## Problem details
Send each entry back exactly as given, pictures excluded.

[Itemized modification records]
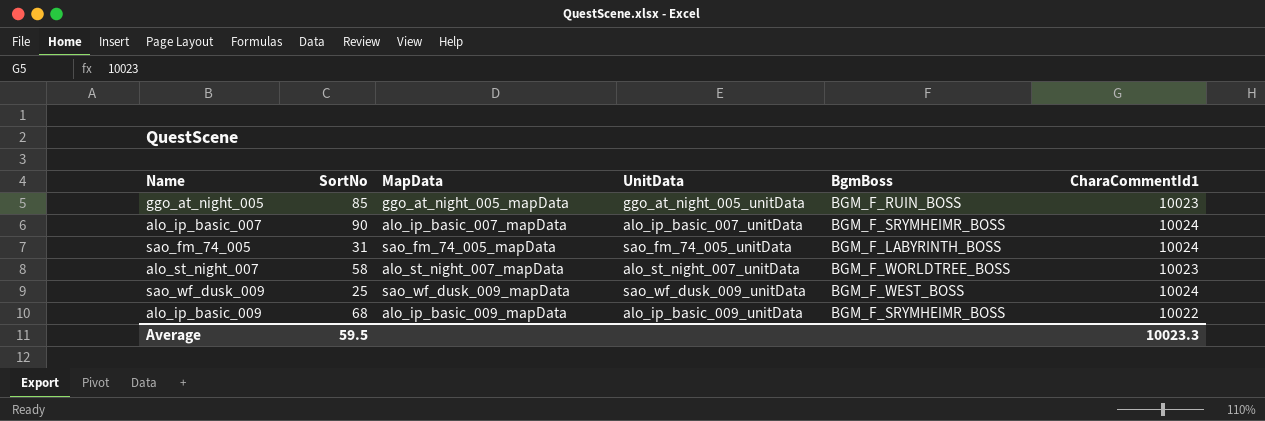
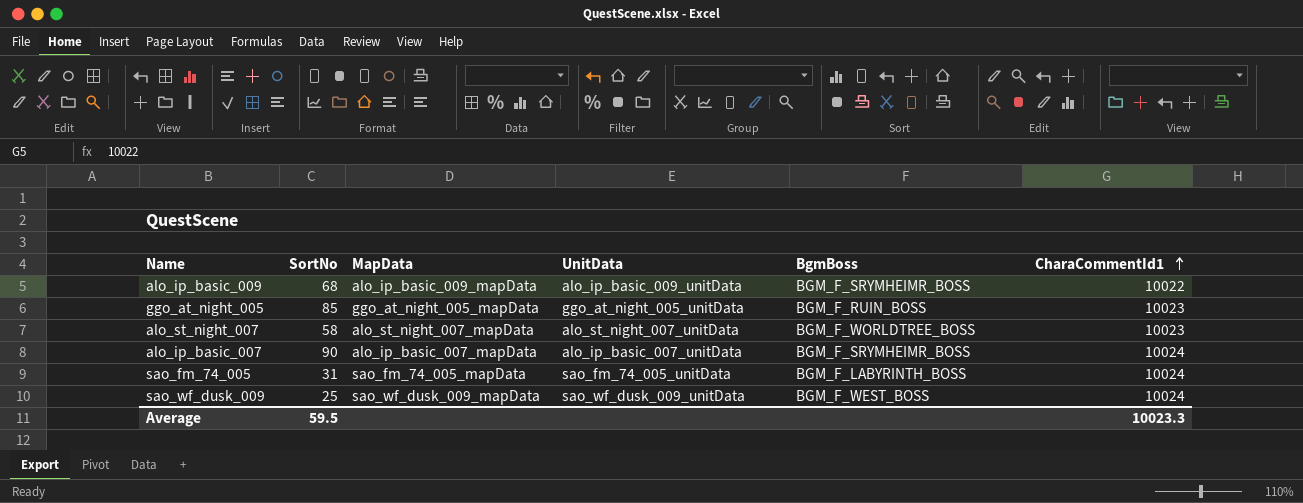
row order: none -> CharaCommentId1 ascending

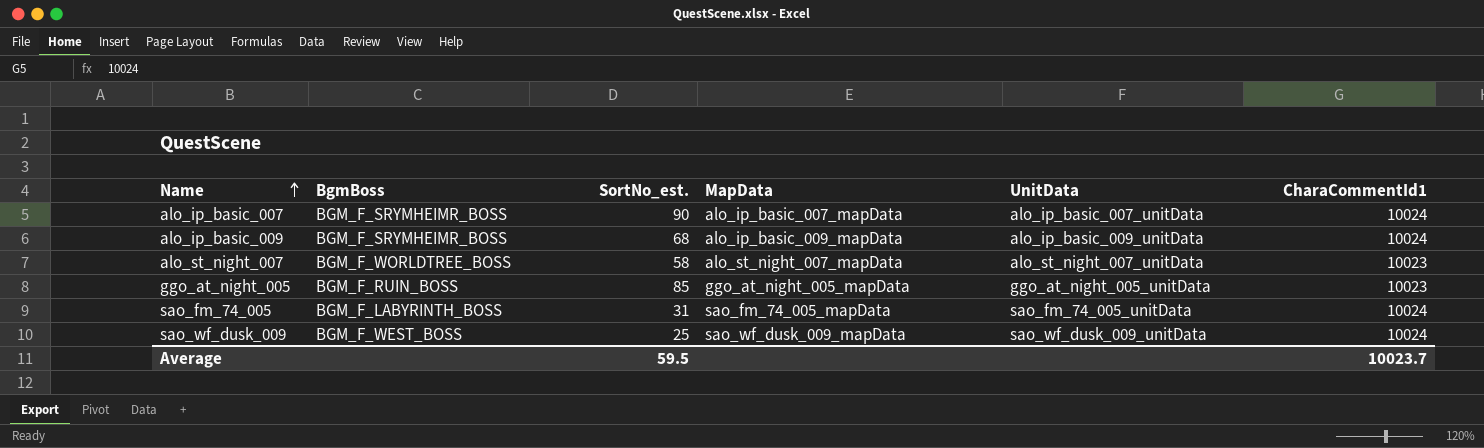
row order: CharaCommentId1 ascending -> Name ascending
column BgmBoss | position: 5 -> 2
column name: SortNo -> SortNo_est.
alo_ip_basic_009 | CharaCommentId1: 10022 -> 10024
Average | CharaCommentId1: 10023.3 -> 10023.7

## Solved exercise
row order: none -> CharaCommentId1 ascending

row order: CharaCommentId1 ascending -> Name ascending
column BgmBoss | position: 5 -> 2
column name: SortNo -> SortNo_est.
alo_ip_basic_009 | CharaCommentId1: 10022 -> 10024
Average | CharaCommentId1: 10023.3 -> 10023.7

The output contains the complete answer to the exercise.